Supplied records below:

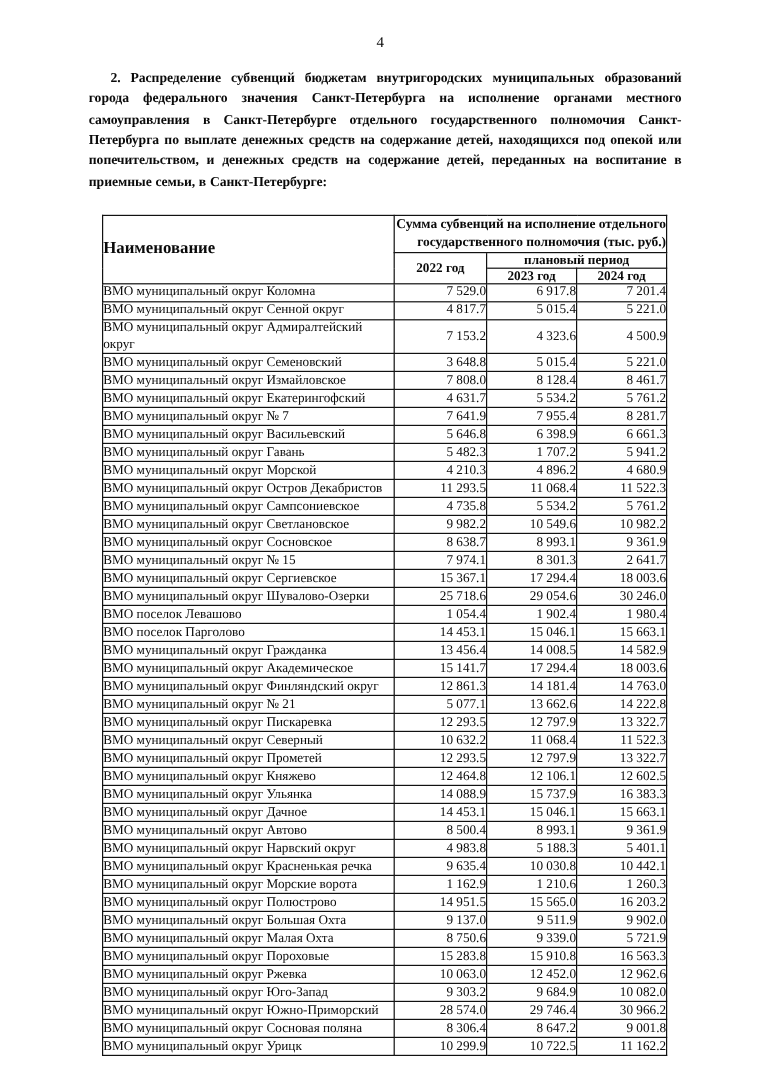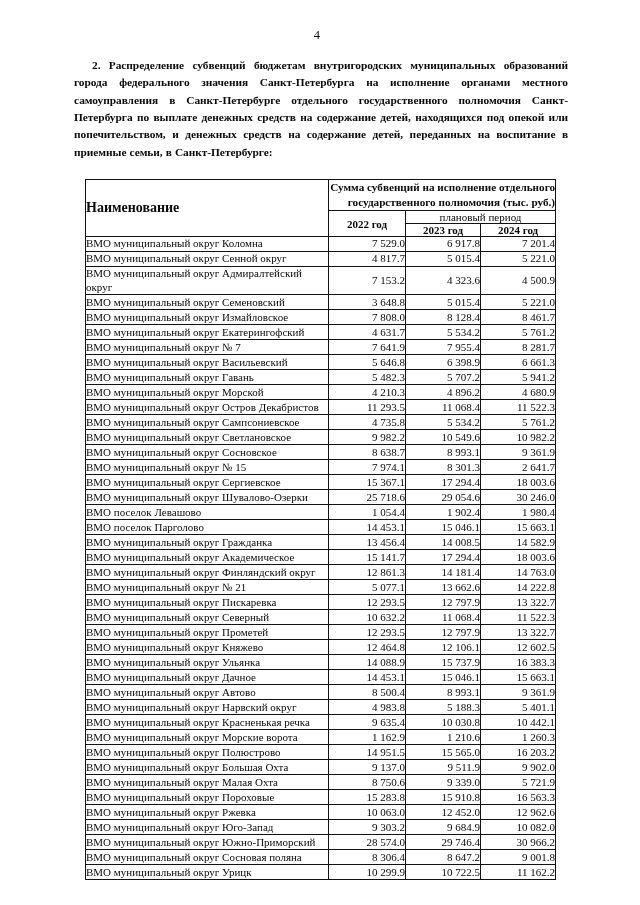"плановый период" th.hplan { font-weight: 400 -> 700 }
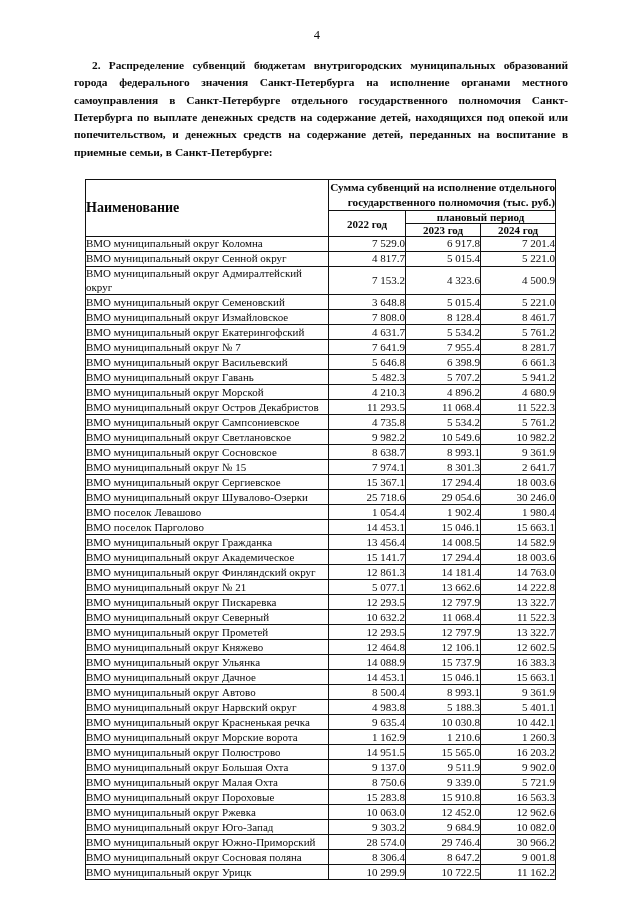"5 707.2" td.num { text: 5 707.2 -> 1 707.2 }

End of Supplied records.
Supplied records below:

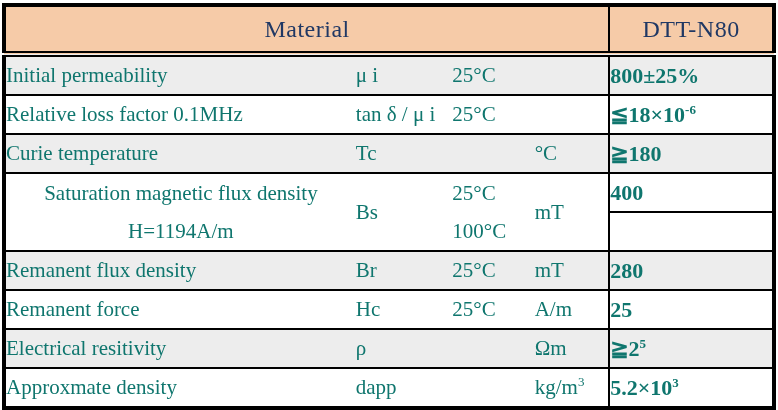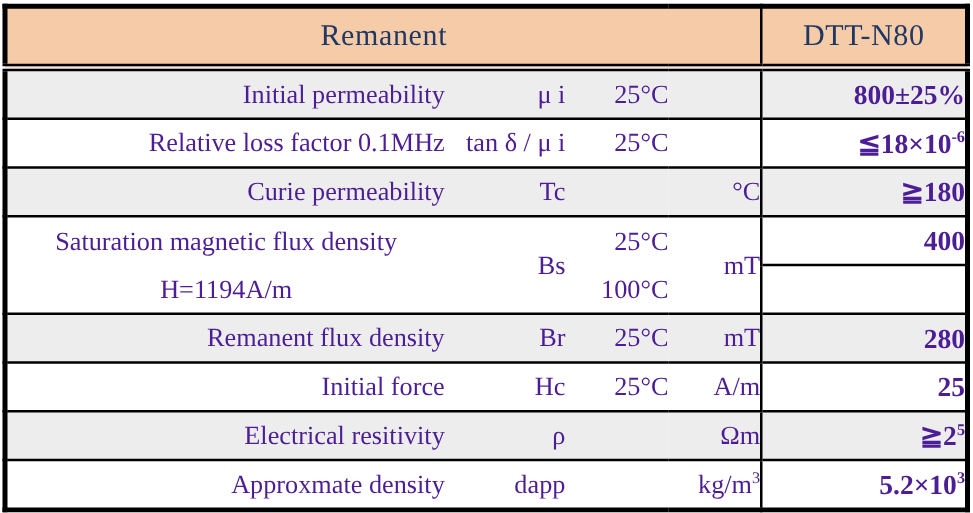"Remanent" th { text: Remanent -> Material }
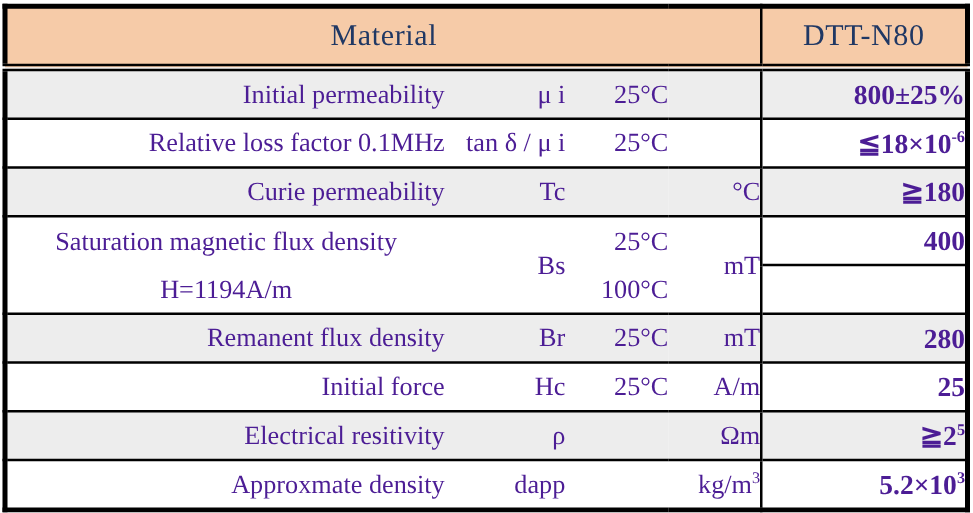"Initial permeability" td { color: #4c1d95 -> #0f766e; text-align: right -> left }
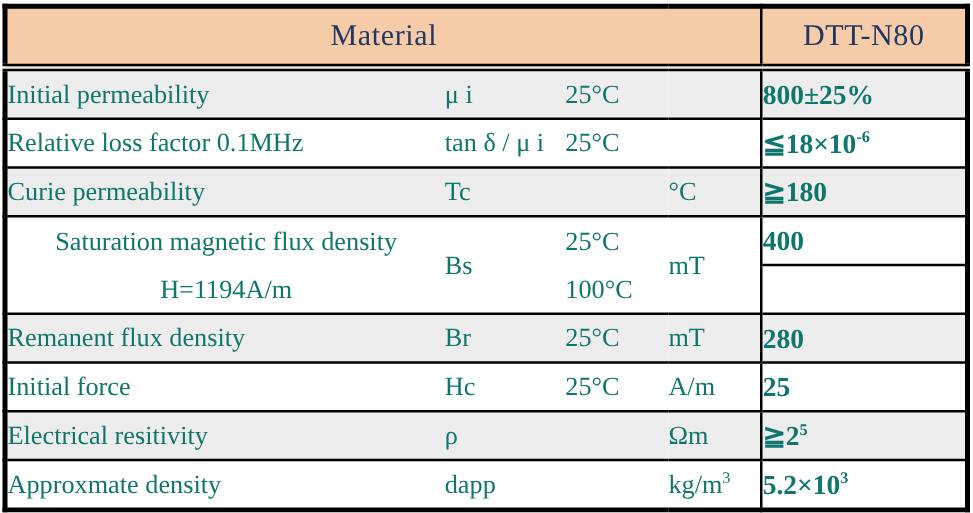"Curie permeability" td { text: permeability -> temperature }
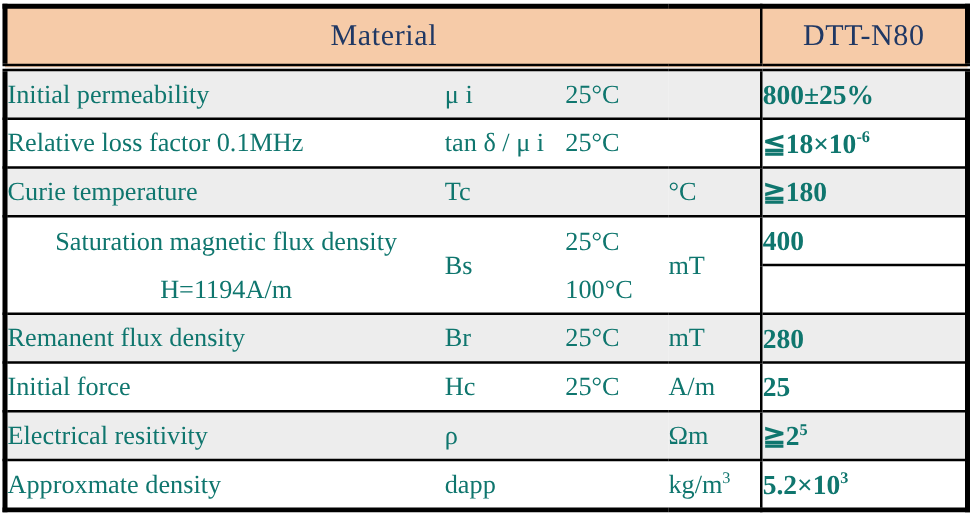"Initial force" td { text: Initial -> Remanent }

End of Supplied records.

### [Task item]
Return only the stretch above from the line containing "text: Remanent ->" through the line containing "text: Initial ->", word for word and without pictures.

### [Answer box]
"Remanent" th { text: Remanent -> Material }
"Initial permeability" td { color: #4c1d95 -> #0f766e; text-align: right -> left }
"Curie permeability" td { text: permeability -> temperature }
"Initial force" td { text: Initial -> Remanent }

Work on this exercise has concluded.